■ **WHAT THIS TASK INVOLVES**: Below are entries. Reproduce exactly the lines between the line holding "- 2. CDN Integration: Cache static assets" and the line holding "2. Streaming: Implement", inclusive, and only those.

■ **EXTRACTED RECORDS**:

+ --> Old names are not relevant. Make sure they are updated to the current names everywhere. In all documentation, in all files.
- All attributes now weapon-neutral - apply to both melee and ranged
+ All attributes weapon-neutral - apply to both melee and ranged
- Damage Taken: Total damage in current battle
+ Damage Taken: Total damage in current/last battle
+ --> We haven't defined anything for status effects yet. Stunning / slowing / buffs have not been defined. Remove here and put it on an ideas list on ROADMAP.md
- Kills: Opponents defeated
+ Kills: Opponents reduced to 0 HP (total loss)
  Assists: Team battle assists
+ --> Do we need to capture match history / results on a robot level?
==
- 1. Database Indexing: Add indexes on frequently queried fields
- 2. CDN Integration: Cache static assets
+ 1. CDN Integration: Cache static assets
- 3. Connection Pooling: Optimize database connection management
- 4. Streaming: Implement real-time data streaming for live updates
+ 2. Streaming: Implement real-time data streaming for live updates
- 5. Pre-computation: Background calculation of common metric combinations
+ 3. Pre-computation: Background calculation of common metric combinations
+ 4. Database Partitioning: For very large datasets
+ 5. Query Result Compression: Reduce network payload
--
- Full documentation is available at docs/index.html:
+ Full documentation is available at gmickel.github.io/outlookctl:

■ **RESULT BELOW**:
- 2. CDN Integration: Cache static assets
+ 1. CDN Integration: Cache static assets
- 3. Connection Pooling: Optimize database connection management
- 4. Streaming: Implement real-time data streaming for live updates
+ 2. Streaming: Implement real-time data streaming for live updates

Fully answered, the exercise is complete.